That capability allows the Control Program to commit to tape a record of when each
task began execution, on which element, and how long it took. The output is a set
of start and duration times, with task metadata, remarkably similar to what we
would now call a "span" in distributed tracing. Engineers used these records to
analyze the performance of the system and more accurately determine load limits
such as the number of in-air flights that could be simultaneously tracked. Of
course, details of the time analysis system remind us that computers of this
era were very slow: the resolution on task-start timestamps was only 1/2 second,
although durations were recorded at the relatively exact 1/60th of a second.
That was just the control program, though, and the system's limited ability to
write timing analysis data (which, even on the slow computers, tended to be
produced faster than the tape drives could write it and so had to fit within a
buffer memory area for practical purposes) meant that it was only enabled as
needed. The OEAP provided long-term analysis of the performance of the entire
machine. Whenever the OEAP was invoked, even if it determined that a problem
was transient or "soft" and took no action, it would write statistical records
of the nature of the error and the involved elements. When the OEAP detected an
unusually large number of soft errors from the same physical equipment, it
would automatically reconfigure the system to remove that equipment from service
and then generate an alarm.
Alerts generated by the OEAP were recorded by a printer connected to the System
Console, and indicated by lights on the System Console.
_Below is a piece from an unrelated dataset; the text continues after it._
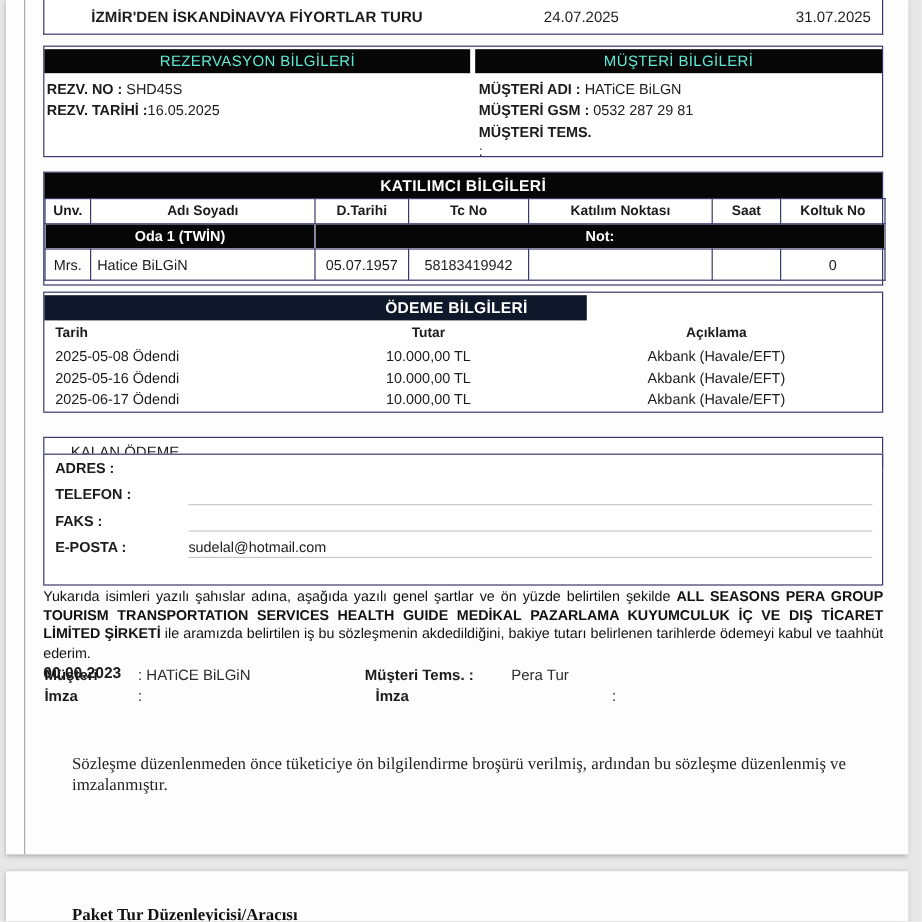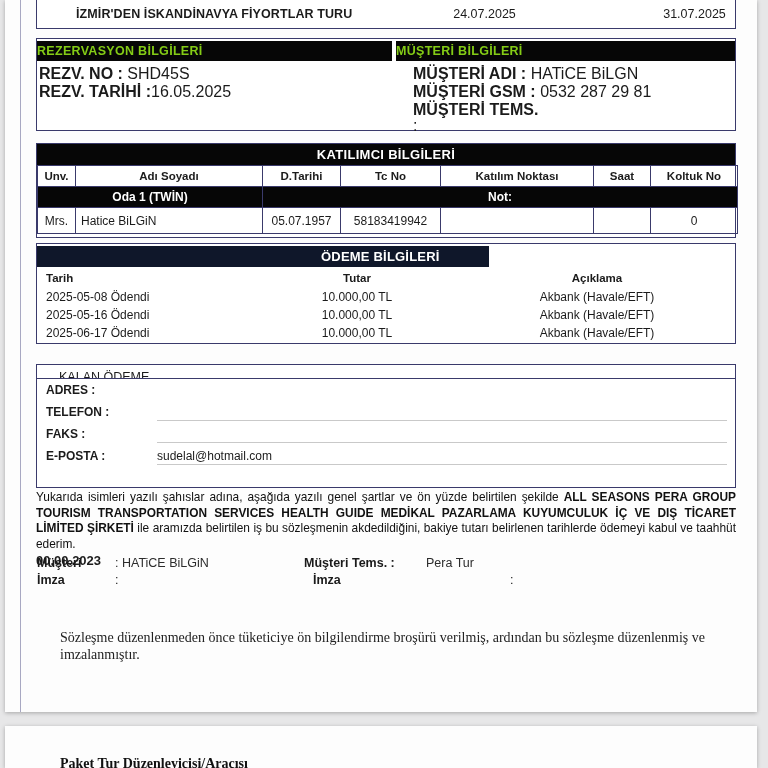"REZERVASYON BİLGİLERİ" .bar { color: #84cc16 -> #5eead4; font-weight: bold -> normal; text-align: none -> center }
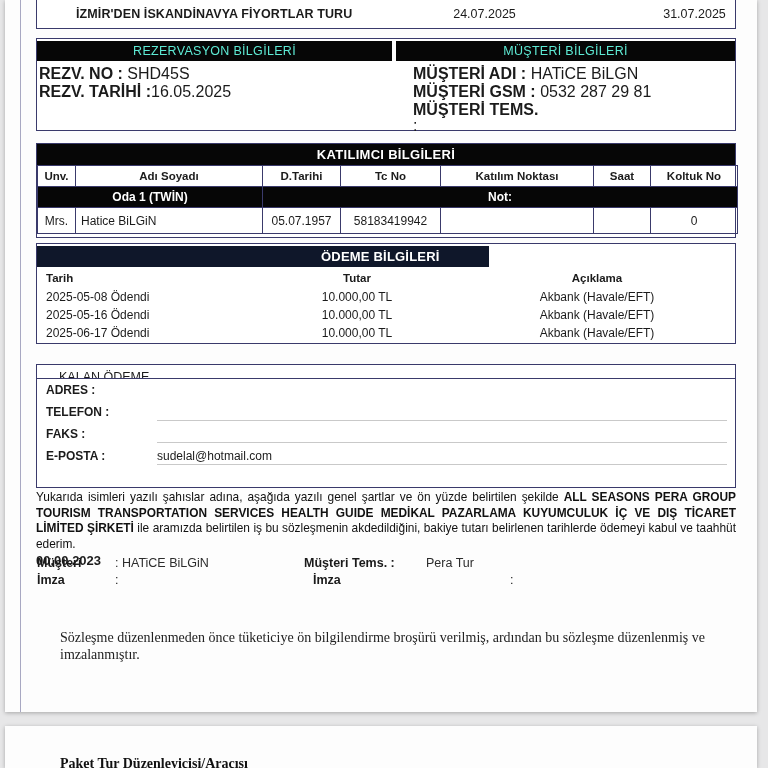"REZV. NO : SHD45S" .resv-cols { font-size: 16px -> 12px; gap: 14px -> none }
A few controls on the
System Console allowed the operator manual intervention when needed, for example
to force a reconfiguration.
One of the interesting aspects of the OEAP is where it runs. The 9020 multisystem
is truly a distributed one in that there is no "leader." The control program, as
we have discussed, simply starts on whichever machine is looking for work. In
practice, it may sometimes run simultaneously on multiple machines, which is
acceptable as it implements precautions to prevent stepping on its own toes.
This model is a little more complex for the OEAP, because of the fact that it
deals specifically with failures. Consider a specific failure scenario: loss of
power. IBM equipped each of the functional components of the 9020 with a
battery backup, but they only rate the battery backup for 5.5 seconds of
operation. That isn't long enough for a generator to reliably pick up the load,
so this isn't a UPS as we would use today. It's more of a dying gasp system:
the computer can "know" that it has lost power and continue to operate long
enough stabilize the state of the system for faster resumption.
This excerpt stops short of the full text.